I went on a WHV knowing my nan was ill with Cancer, but had no idea how ill, and 6 months into my trip was called home.

Normally my friend would never have told me she didnt want me to go, and I know its hormones, shes very down cos of treatment, and its prob hit home today cos I have my tests today and tomorow, and she has avoided the topic when Ive spoke to her since her text this morning. She would never want me to stay home because of her, thats not to say she wouldnt be thrilled if i decided not to go im sure :)

My partner and I have spoken about the inevitable as we both have elderly grandparents and have decided we wouldnt come back when the inevitable happens.
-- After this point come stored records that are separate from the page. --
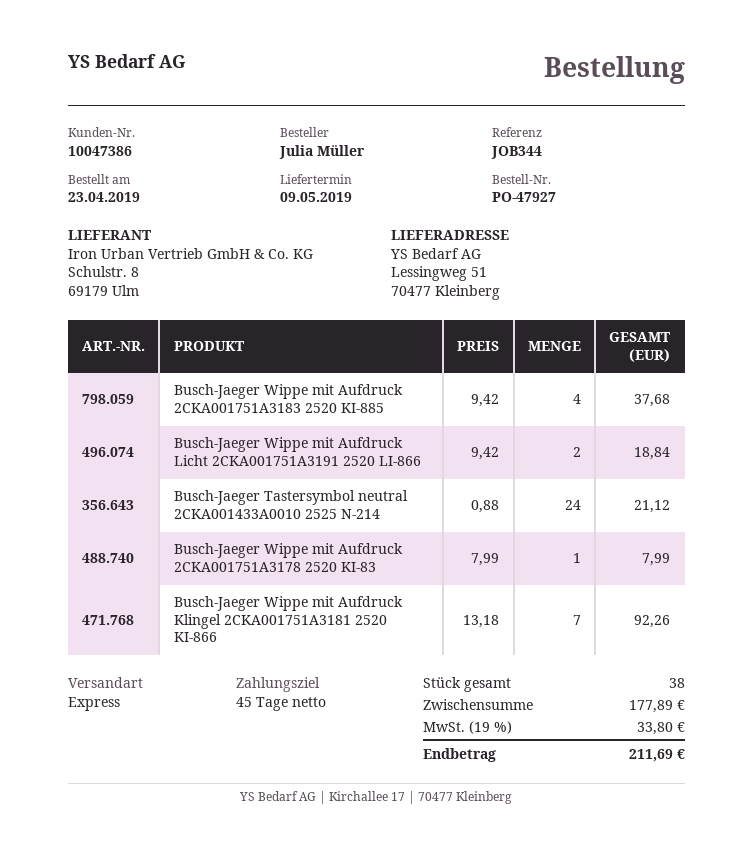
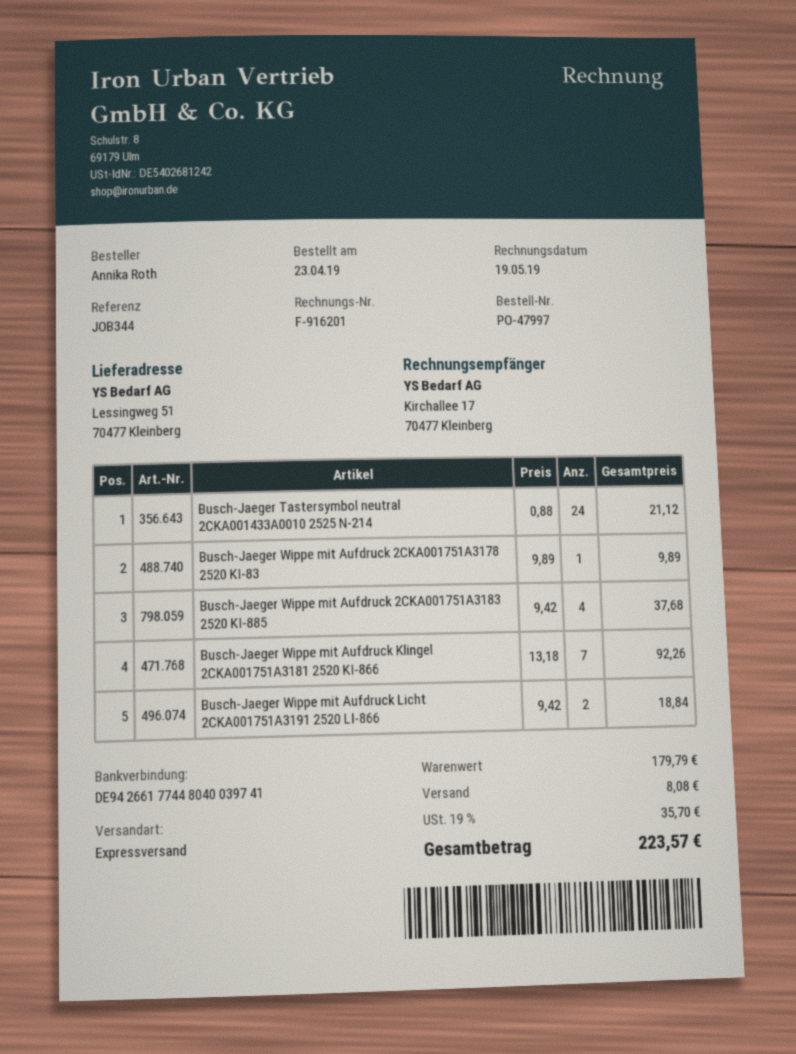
order number: PO-47927 -> PO-47997
ordered by: Julia Müller -> Annika Roth
Busch-Jaeger Wippe mit Aufdruck 2CKA001751A3178 2520 KI-83: 1 x 7.99 = 7.99 -> 1 x 9.89 = 9.89
subtotal: 177.89 -> 179.79
shipping: none -> 8.08
tax: 19% = 33.80 -> 19% = 35.70
total: 211.69 -> 223.57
I have spoken to my parents about this and they both said coming back would be pointless and a waste of money, and my grandad has even told me not to waste my money coming home cos he wont be here to see me (Bless him!) Paul is yet to tell his parents as his mam is currently waiting for a heart op.

 

Moving to Aus has been my dream since I was a little girl, and before I had even visited. My parents and sisters are excited to come and visit as Australia is not somewhere they would ever have gone if my decision wasnt to emigrate. My mam already has her first years flights saved. I have a really good support network of friends all over Aus who have made the move, and who i will speak to once they wake up :)

Like I say, just needed to vent!

A crystal ball would be nice, something to tell me that yes moving will be all ive ever wanted!!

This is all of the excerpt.